Outcomes: This study identified several potential therapeutic targets for ED.

Results: Proteome-wide MR analysis revealed that 126 genetically predicted plasma proteins were causally associated with ED. SMR analysis indicated that TMEM9 was associated with an increased risk of ED, while MDH1, NQO1, QDPR, ARL4D, TAGLN2, and PPP1R14A were associated with a decreased risk of ED. These potential targets were primarily enriched in metabolic and redox-related biological processes. Molecular docking indicated that the predicted drugs had favorable binding affinities with the proteins, further confirming the pharmacological value of these targets. Finally, 6 plasma proteins (MDH1, NQO1, QDPR, ARL4D, TAGLN2, and TMEM9) could be modulated by lifestyle- and disease-related factors.

Clinical implications: This study provides new insights into the etiology and potential drug targets of ED and contributes to the development of more effective treatments for ED and reducing the cost of drug development.

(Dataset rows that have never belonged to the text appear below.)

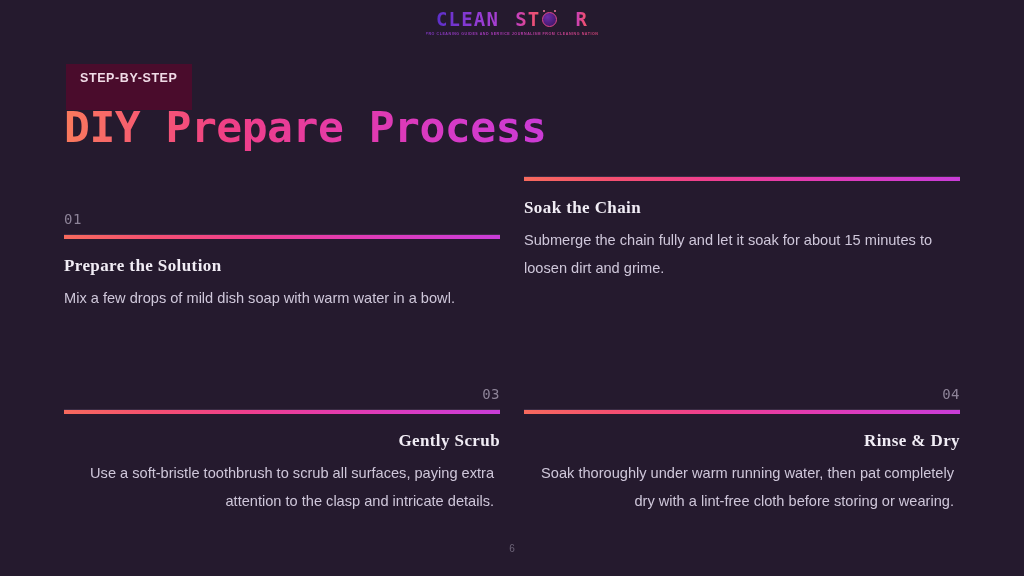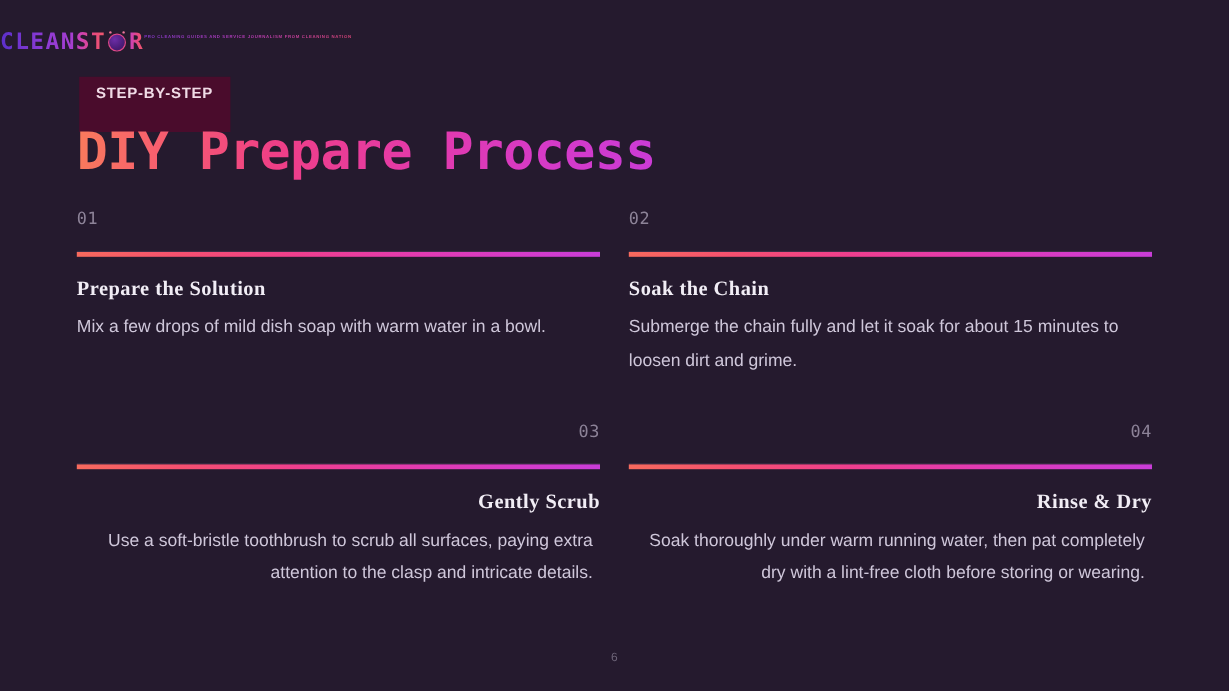"CLEAN" .logo-wrap { align-items: none -> center; flex-direction: row -> column; top: 26px -> 10px }
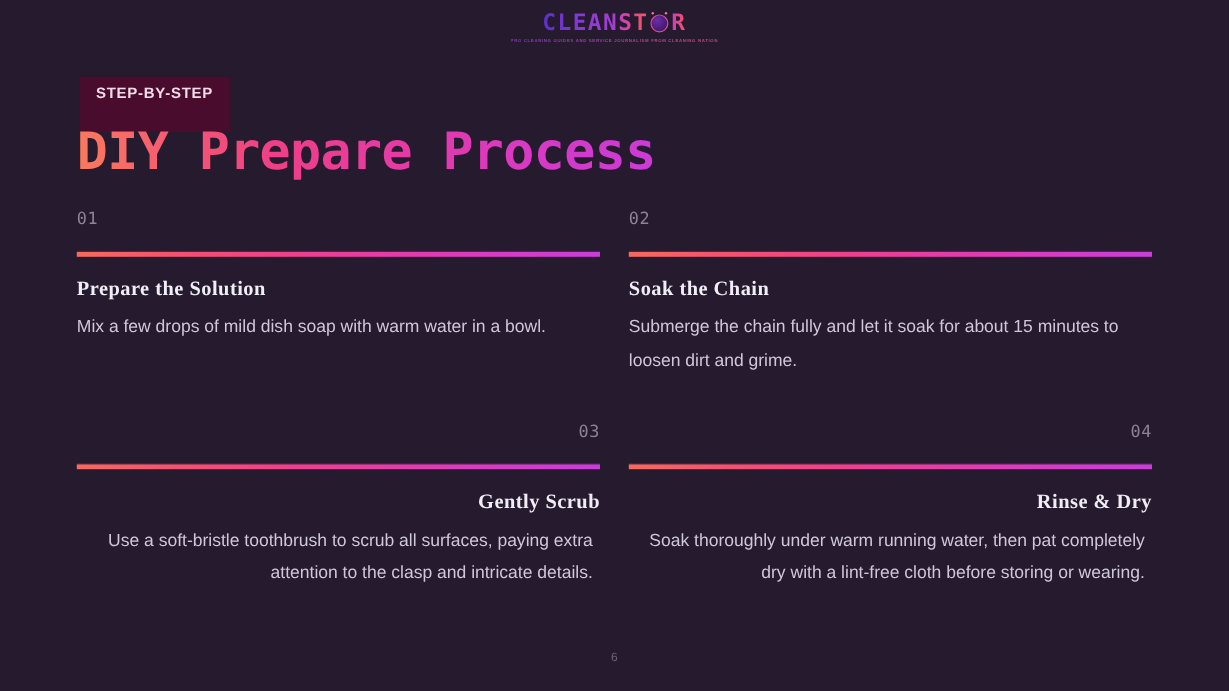"ST" .logo-st, .logo-r { margin-left: none -> 16px }
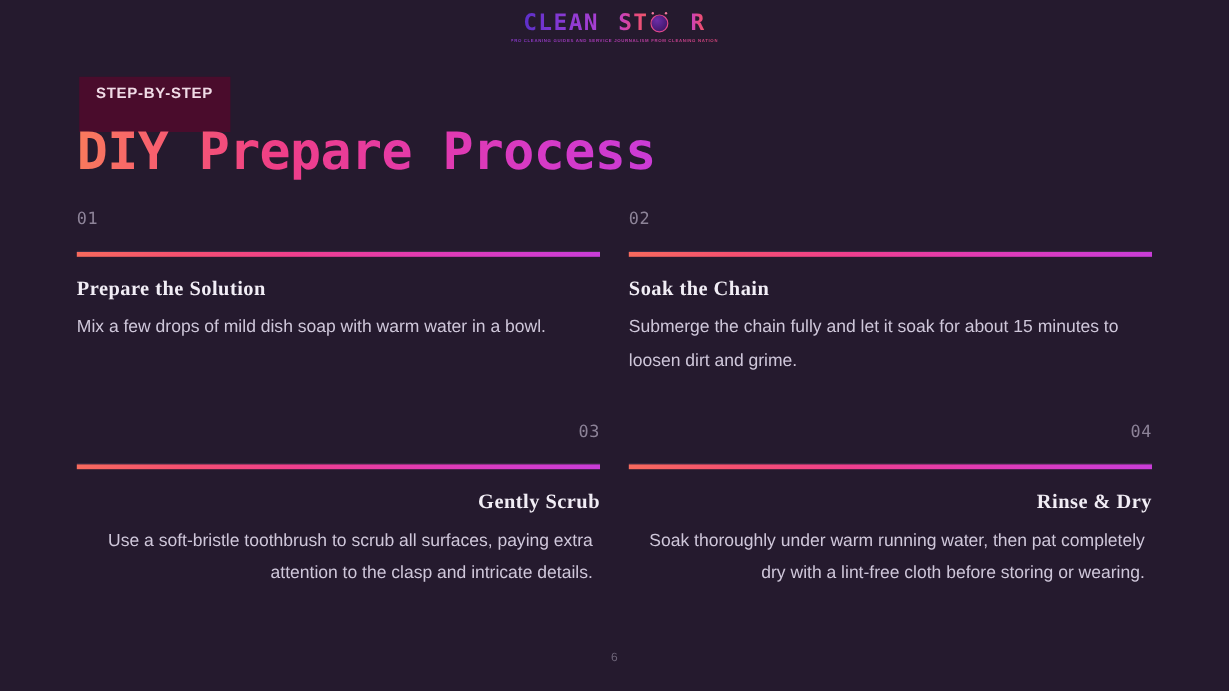"01" .step-num { margin-top: none -> 36px; padding-bottom: 19px -> 8px }
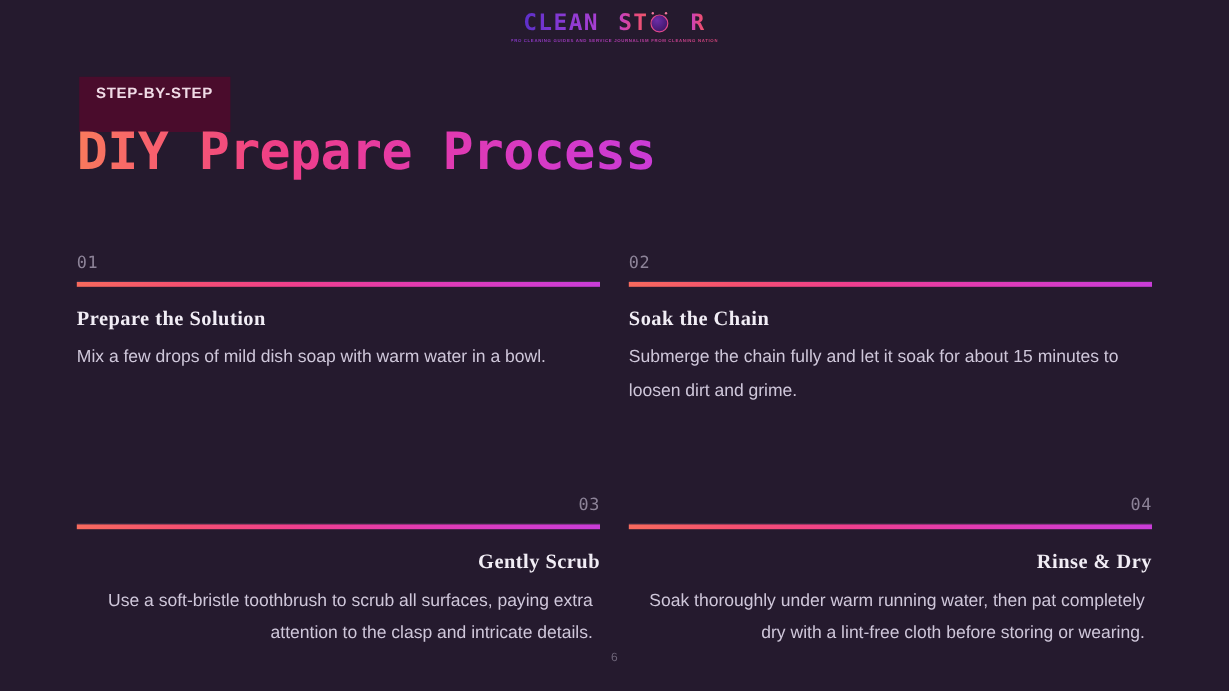"02" div.step-num { html: <div>02</div> -> none }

Strengths and limitations: This is a systematic and extensive study exploring the causal relationship between plasma proteins and ED, which helps to provide a comprehensive perspective to understand the role of potential targets in ED. However, we did not conduct this study in different types of ED or different stages of ED progression.

Conclusion: In summary, this study identified 7 plasma proteins causally associated with ED and provided new insights into the etiology and potential drug targets for ED.